Neil D. Theise1, Petros C. Benias2, David A. Carr-Locke3, Rebecca G. Wells4

1Department of Pathology, New York University School of Medicine, New York New York, USA, 2Division of Gastroenterology, Zucker School of Medicine at Hofstra/Northwell, Northwell Health System, Manhasset, New York, USA, 3Division of Gastroenterology and Hepatology, Weil Cornell School of Medicine, New York Hospital, New York, New York, USA, 4Departments of Medicine and Bioengineering, Perelman School of Medicine, University of Pennsylvania, Philadelphia, Pennsylvania, USA

ABSTRACT We appreciate the time and attention paid to our paper by Prof. Mestres-Ventura and similarly appreciate the opportunity to respond to his concerns. We would like to address what we believe are several fundamental misunderstandings in his commentary.1. Scale: The most significant misunderstanding is one of scale.
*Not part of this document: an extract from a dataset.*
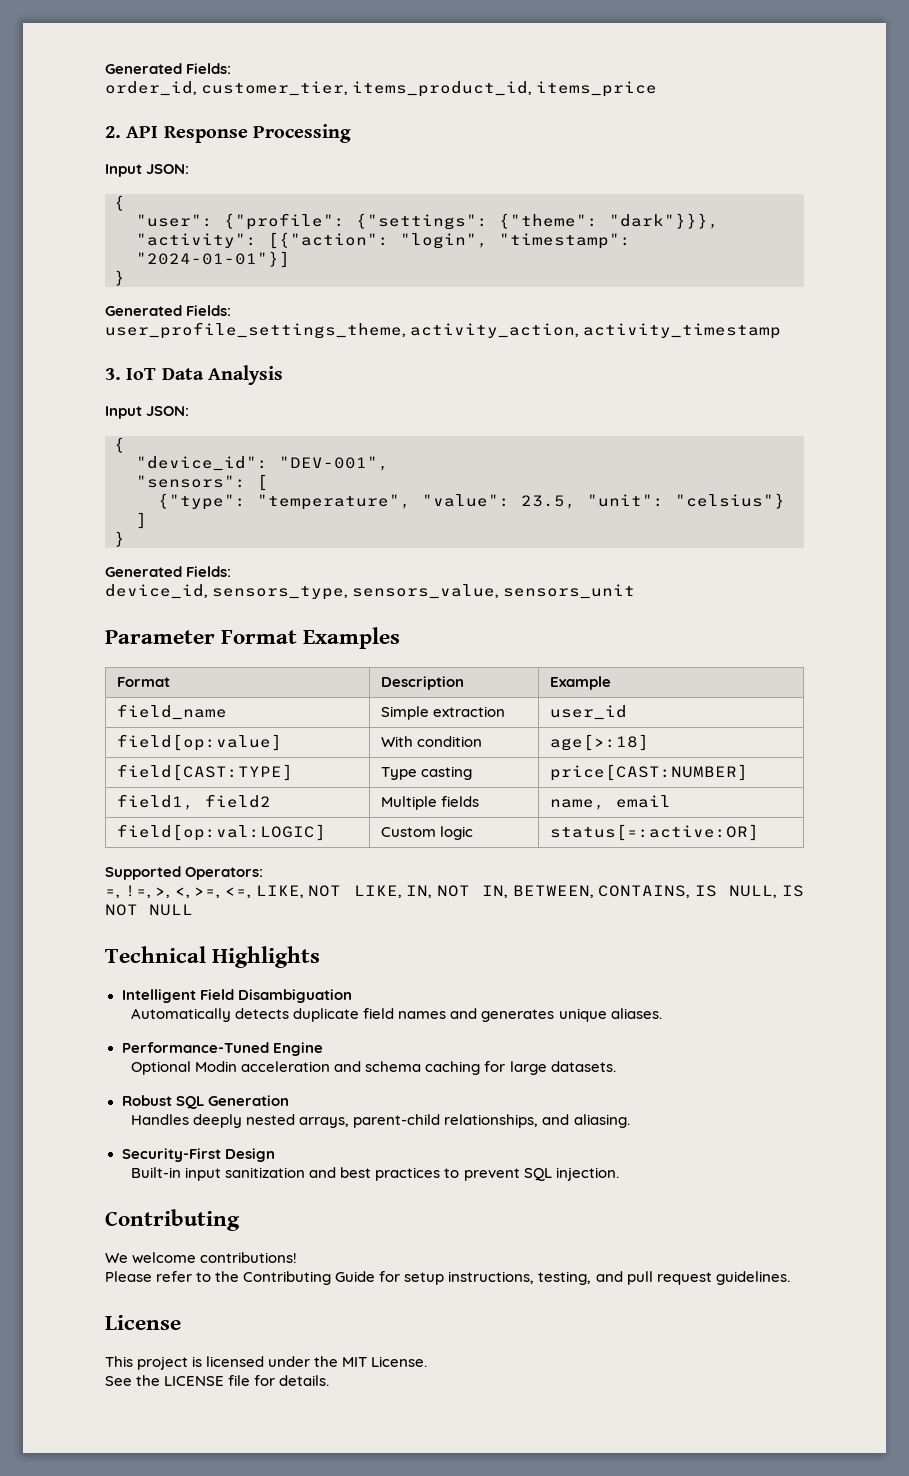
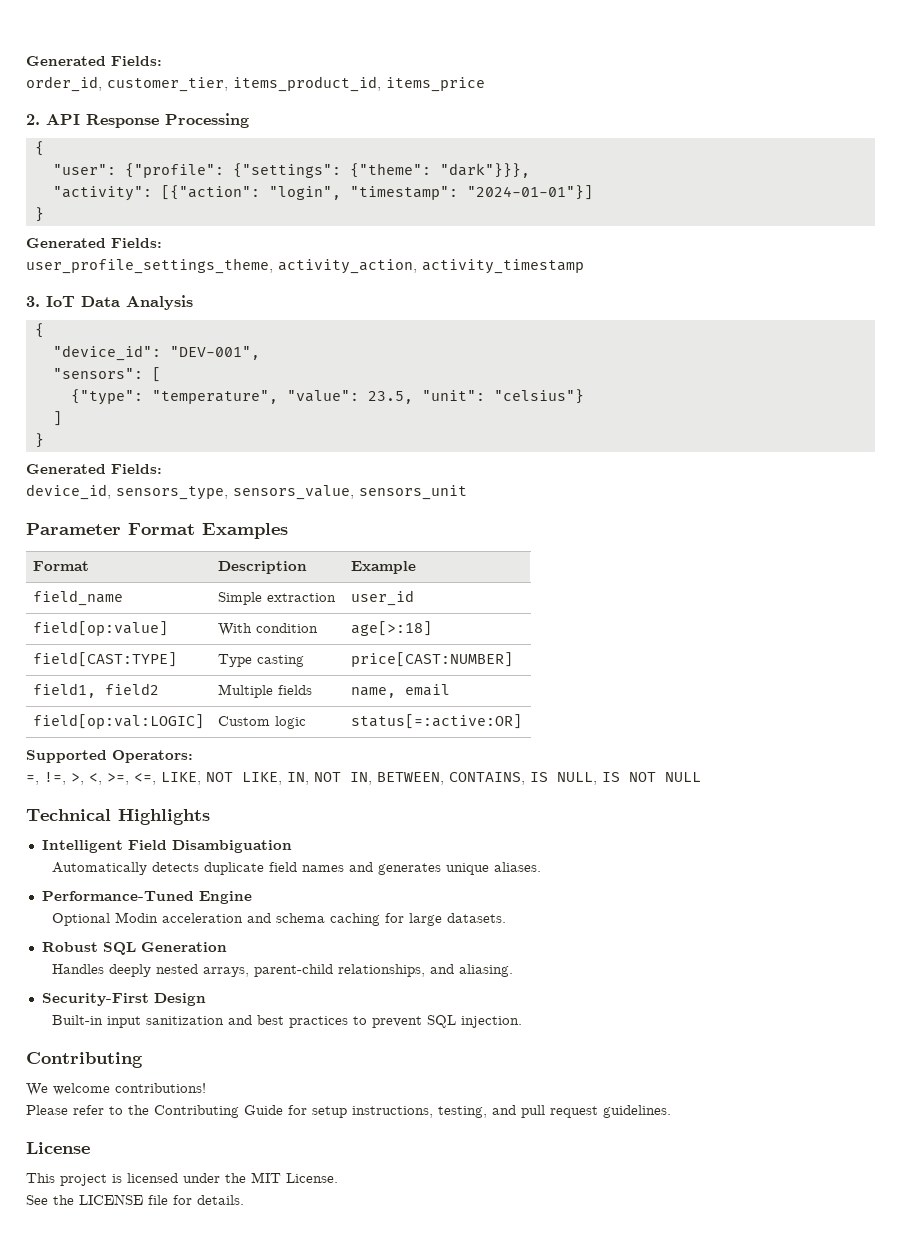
  2. API Response Processing
- Input JSON:
  3. IoT Data Analysis
- Input JSON:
The schematic (Fig. 1) provided by Prof. Mestres-Ventura is (per personal communication) at the nano scale, while in vivo microscopy of extrahepatic bile duct and dermis shows that the collagen bundles we report are at the micron scale, each containing many individual fibrils at the nanometer scale. Indeed, examining the tissues described in our paper submucosae, dermis and subcutaneous fascia fresh in resected specimens or intraoperatively, we find that the structures we describe are visible at the macroscopic level (if one leans in closely enough). In other words, they are macroscopic, not microscopic. Prof. Mestres-Ventura, in summarizing the prior pCLE work of Wallace and Fockens, which he notes is similar to ours, states "the 'holes' shown under intravital microscopy and in cryofixed samples are huge (over 20 m)!" This is exactly our point - we were surprised as well at the scale of these structures, as this has not been well appreciated in the past.